- Born: 23 December 1964 (age 61) Jakarta, Indonesia
- Education: University of Michigan Columbia University
- Occupations: Businesswoman, socialite
- Years active: 2001–present
- Employer: Femina Group
- Known for: President Director and CEO, Femina Group
- Notable credit(s): President Director and CEO, Femina Group, Board Member, FIPP (International Federation of The Periodical Press), Chairman, Jakarta Fashion Week, Deputy Chairman, Australia Indonesia Center,
- Board member of: Fega Marikultura Endeavor FIPP
- Spouse: Ade Idris
- Children: 2
- Relatives: Sutan Takdir Alisjahbana (grandfather) Betti Alisjahbana (aunt in law) Armida Alisjahbana (cousin in law)

= Svida Alisjahbana =

Indonesian businesswoman (born 1964)

Svida Alisjahbana (born 23 December 1964) is the President Director and CEO of Indonesian Femina Group, a leading women's and lifestyle publishing house in Indonesia, founded by her father, Sofyan Alisjahbana, a position she has held since 2007.

==Early life==
Alisjahbana is the daughter of Sofyan Alisjahbana and Pia Alisjahbana (née Djajadiningrat). Through Pia, she is related to Achmad Djajadiningrat, the prominent Regent of Serang, then of Batavia, and belongs to the Djajadiningrat family, part of the priyayi or Javanese-Sundanese gentry. Through her father, Sofyan, she is the granddaughter of an influential writer, journalist, poet and Indonesian language experts, Sutan Takdir Alisjahbana. Sofyan is the founder of Femina Group. With his young sister, Mirta Kartohadiprodjo (née Alisjahbana), his wife, Pia and a family friend, Atiek Makarim and Widarti Goenawan founded the first ever women's magazine in Indonesia, called Femina in 1972.

Alisjahbana graduated with a bachelor's degree in Mathematics and Economics from the University of Michigan in 1988, and continued her MBA at Columbia University in New York .

==Career==
Before the debut of Femina, there were few modern women's magazines in Indonesia. Existing publications were more like guides run by men on how women should serve the family. Alisjahbana's father set up Femina and doubled as a photographer, while her aunt Mirta Kartohadiprodjo was the first editor. The backdrop for the Femina magazines first cover photo was a black sheet thrown over their garage door.

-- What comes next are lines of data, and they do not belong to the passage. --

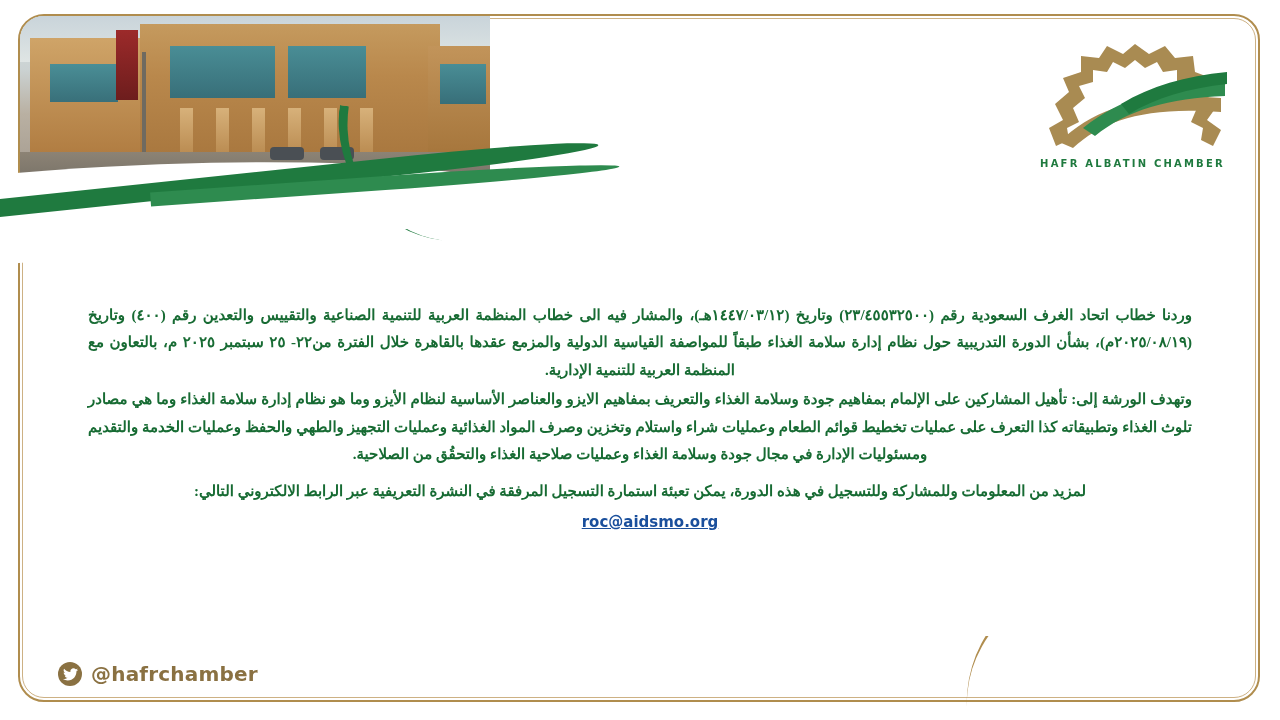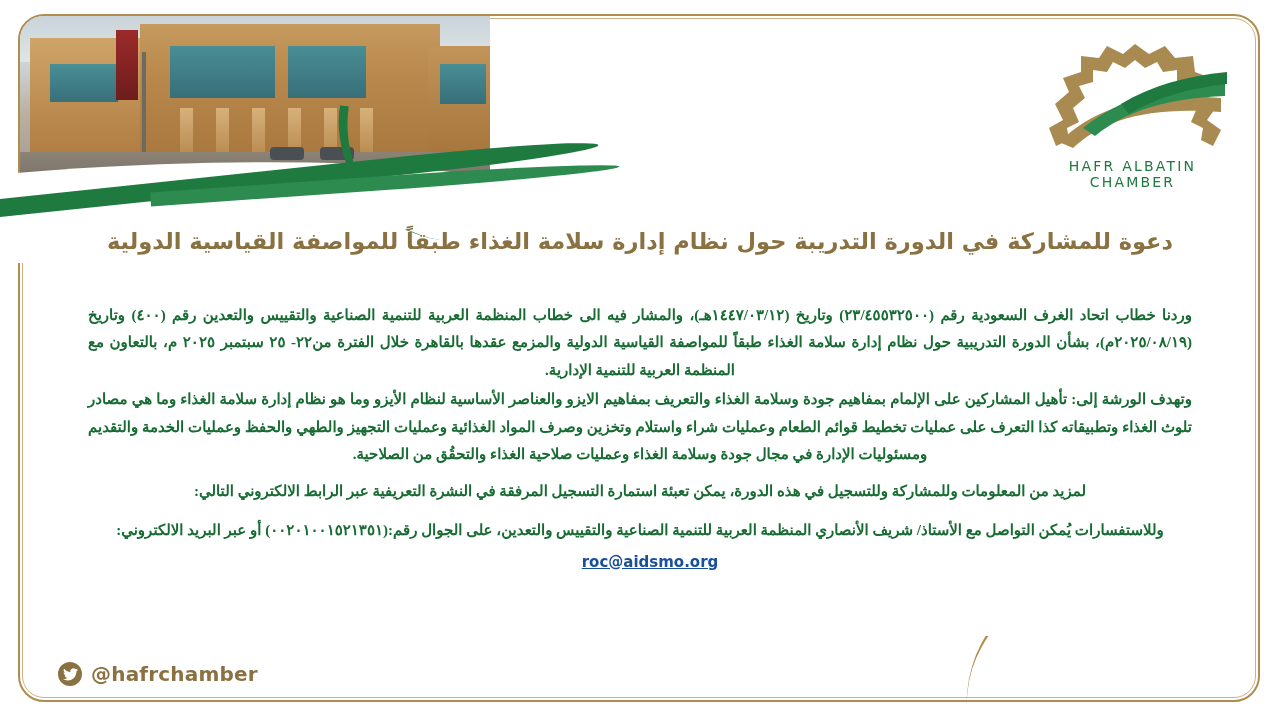"HAFR ALBATIN CHAMBER" .logo-en { font-size: 14px -> 10px; font-weight: normal -> bold }
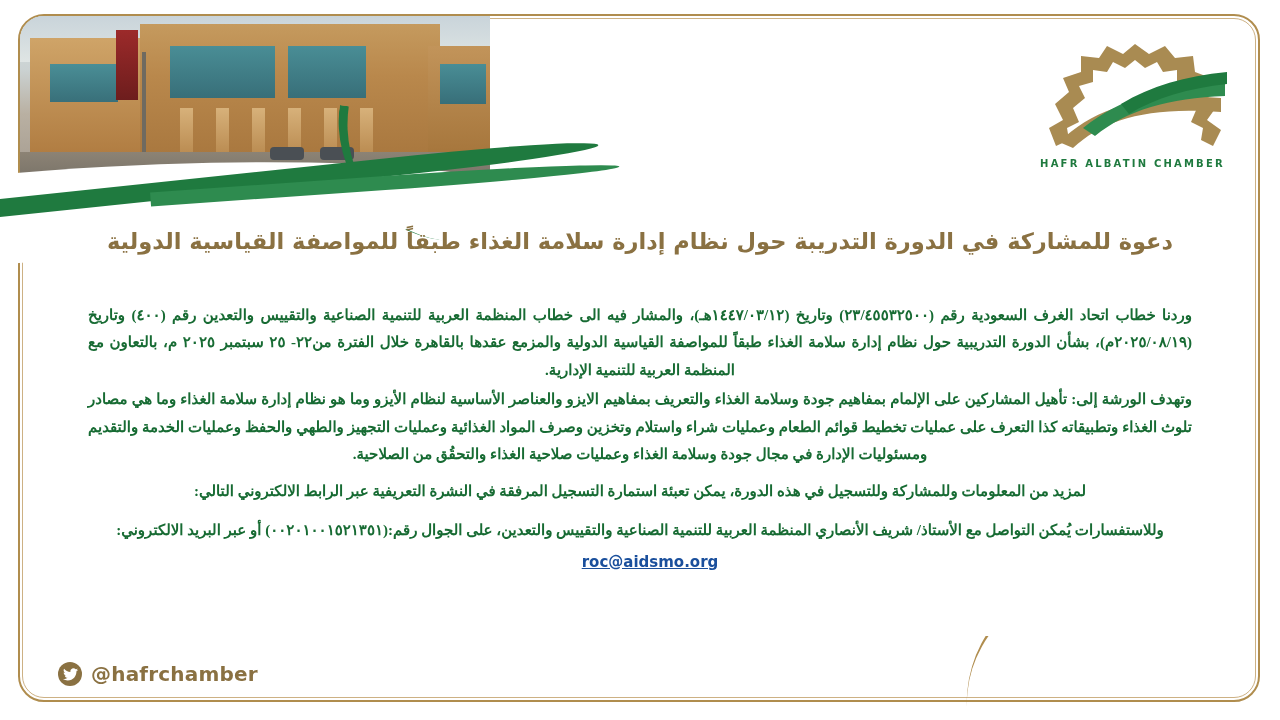"دعوة للمشاركة في الدورة التدريبة" div.headline { html: <div>دعوة للمشاركة في الدورة التدريبة حول نظام إدارة سلامة الغذاء طبقاً للمواصفة القياسية الدولية</div> -> none }
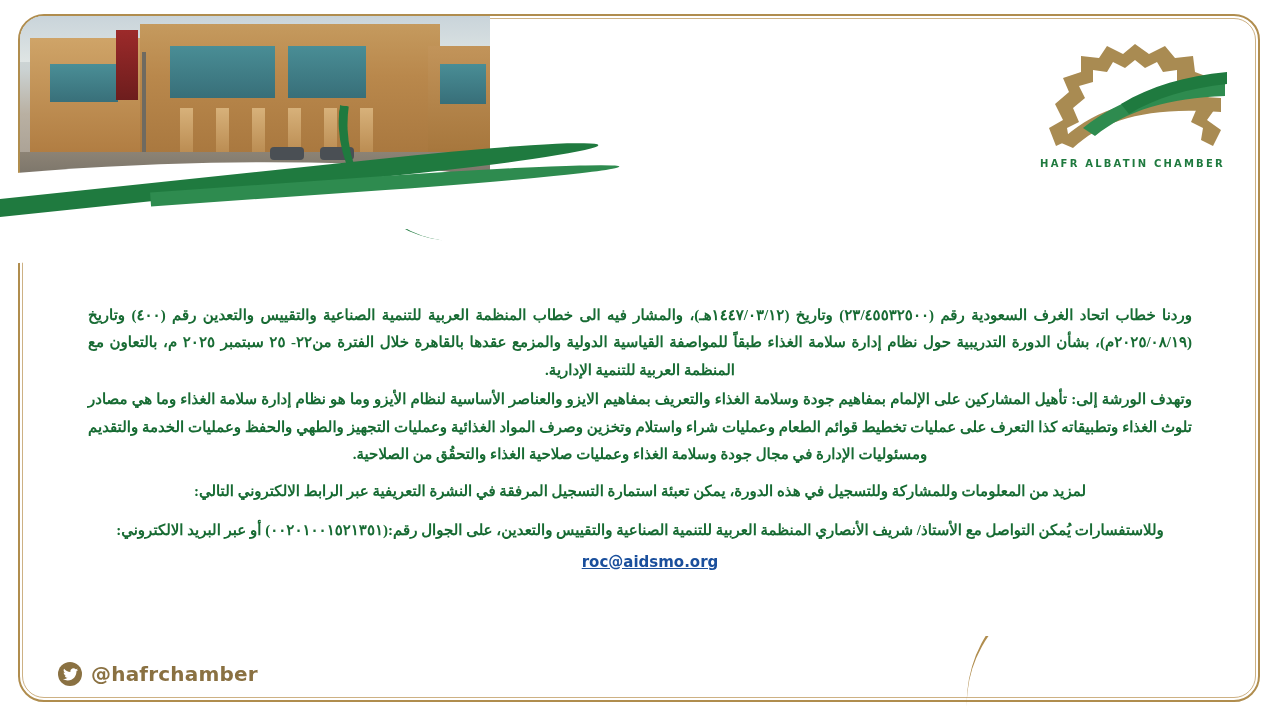"وللاستفسارات يُمكن التواصل مع الأستاذ/" p.para { html: <p>وللاستفسارات يُمكن التواصل مع الأستاذ/ شريف الأنصاري المنظمة العربية للتنمية الصناعية والتقييس والتعدين، على الجوال رقم:(٠٠٢٠١٠٠١٥٢١٣٥١) أو عبر البريد الالكتروني:</p> -> none }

Alisjahbana began her career at the Femina Group as a commercial director, responsible for working on strategic initiatives such as branching out on multi-digital platforms.
Today, as chief executive, Alisjahbana is responsible for the Femina Group's three flagship titles – Femina, teen counterpart Gadis, and sister title Dewi. Under her leadership, she launched Femina's Women Entrepreneurship Program and Jakarta Fashion Week.
Prior to joining the Femina Group, Alisjahbana worked for GE Capital in Connecticut for five years. Alisjahbana now sits at the chair of the magazine department for the Indonesian Press Association. She has also served as member of the board of management of the International Federation of the Periodical Press (FIPP) since 2008.

==Personal life==
Alisjahbana is married to Ade Idris. They have two twin sons together, Jyotindra Idris and Girindra Idris.